------ DATASET EXCERPTS ------

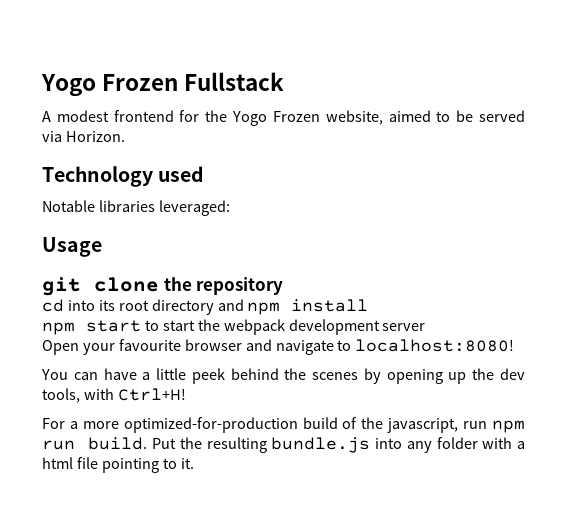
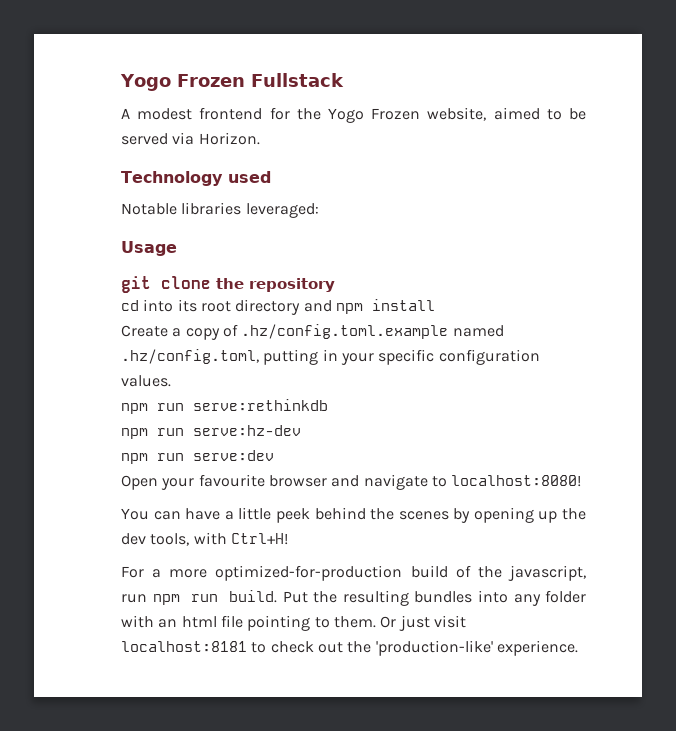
- npm start to start the webpack development server
+ Create a copy of .hz/config.toml.example named .hz/config.toml, putting in your specific configuration values.
+ npm run serve:rethinkdb
+ npm run serve:hz-dev
+ npm run serve:dev
- Put the resulting bundle.js into any folder with a html file pointing to it.
+ Put the resulting bundles into any folder with an html file pointing to them. Or just visit localhost:8181 to check out the 'production-like' experience.

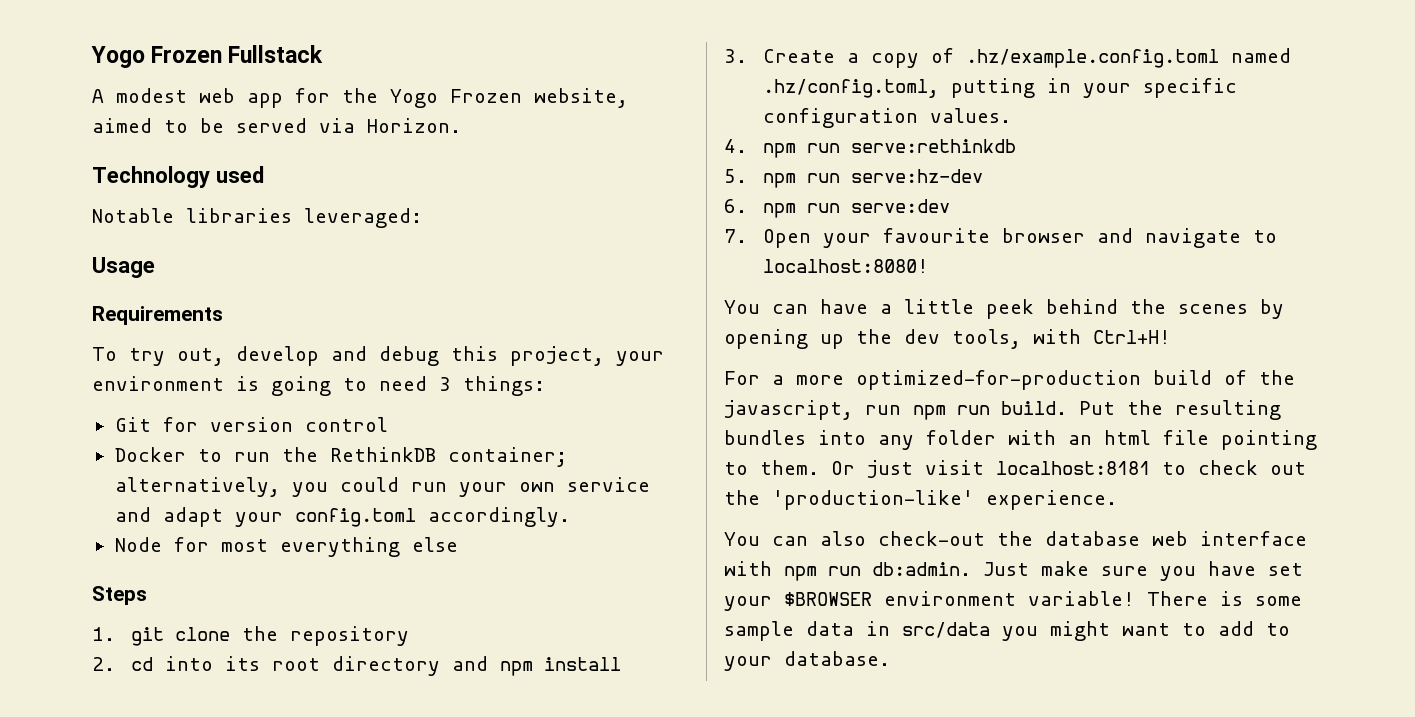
- A modest frontend for the Yogo Frozen website, aimed to be served via Horizon.
+ A modest web app for the Yogo Frozen website, aimed to be served via Horizon.
- git clone the repository
+ Requirements
+ To try out, develop and debug this project, your environment is going to need 3 things:
+ Git for version control
+ Docker to run the RethinkDB container; alternatively, you could run your own service and adapt your config.toml accordingly.
+ Node for most everything else
+ Steps
+ 1. git clone the repository
- cd into its root directory and npm install
+ 2. cd into its root directory and npm install
- Create a copy of .hz/config.toml.example named .hz/config.toml, putting in your specific configuration values.
+ 3. Create a copy of .hz/example.config.toml named .hz/config.toml, putting in your specific configuration values.
- npm run serve:rethinkdb
+ 4. npm run serve:rethinkdb
- npm run serve:hz-dev
+ 5. npm run serve:hz-dev
- npm run serve:dev
+ 6. npm run serve:dev
- Open your favourite browser and navigate to localhost:8080!
+ 7. Open your favourite browser and navigate to localhost:8080!
+ You can also check-out the database web interface with npm run db:admin. Just make sure you have set your $BROWSER environment variable! There is some sample data in src/data you might want to add to your database.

------

| TASK REQUIREMENTS |
Please retype the records above exactly, excluding every picture.

| ANSWER AREA |
- npm start to start the webpack development server
+ Create a copy of .hz/config.toml.example named .hz/config.toml, putting in your specific configuration values.
+ npm run serve:rethinkdb
+ npm run serve:hz-dev
+ npm run serve:dev
- Put the resulting bundle.js into any folder with a html file pointing to it.
+ Put the resulting bundles into any folder with an html file pointing to them. Or just visit localhost:8181 to check out the 'production-like' experience.

- A modest frontend for the Yogo Frozen website, aimed to be served via Horizon.
+ A modest web app for the Yogo Frozen website, aimed to be served via Horizon.
- git clone the repository
+ Requirements
+ To try out, develop and debug this project, your environment is going to need 3 things:
+ Git for version control
+ Docker to run the RethinkDB container; alternatively, you could run your own service and adapt your config.toml accordingly.
+ Node for most everything else
+ Steps
+ 1. git clone the repository
- cd into its root directory and npm install
+ 2. cd into its root directory and npm install
- Create a copy of .hz/config.toml.example named .hz/config.toml, putting in your specific configuration values.
+ 3. Create a copy of .hz/example.config.toml named .hz/config.toml, putting in your specific configuration values.
- npm run serve:rethinkdb
+ 4. npm run serve:rethinkdb
- npm run serve:hz-dev
+ 5. npm run serve:hz-dev
- npm run serve:dev
+ 6. npm run serve:dev
- Open your favourite browser and navigate to localhost:8080!
+ 7. Open your favourite browser and navigate to localhost:8080!
+ You can also check-out the database web interface with npm run db:admin. Just make sure you have set your $BROWSER environment variable! There is some sample data in src/data you might want to add to your database.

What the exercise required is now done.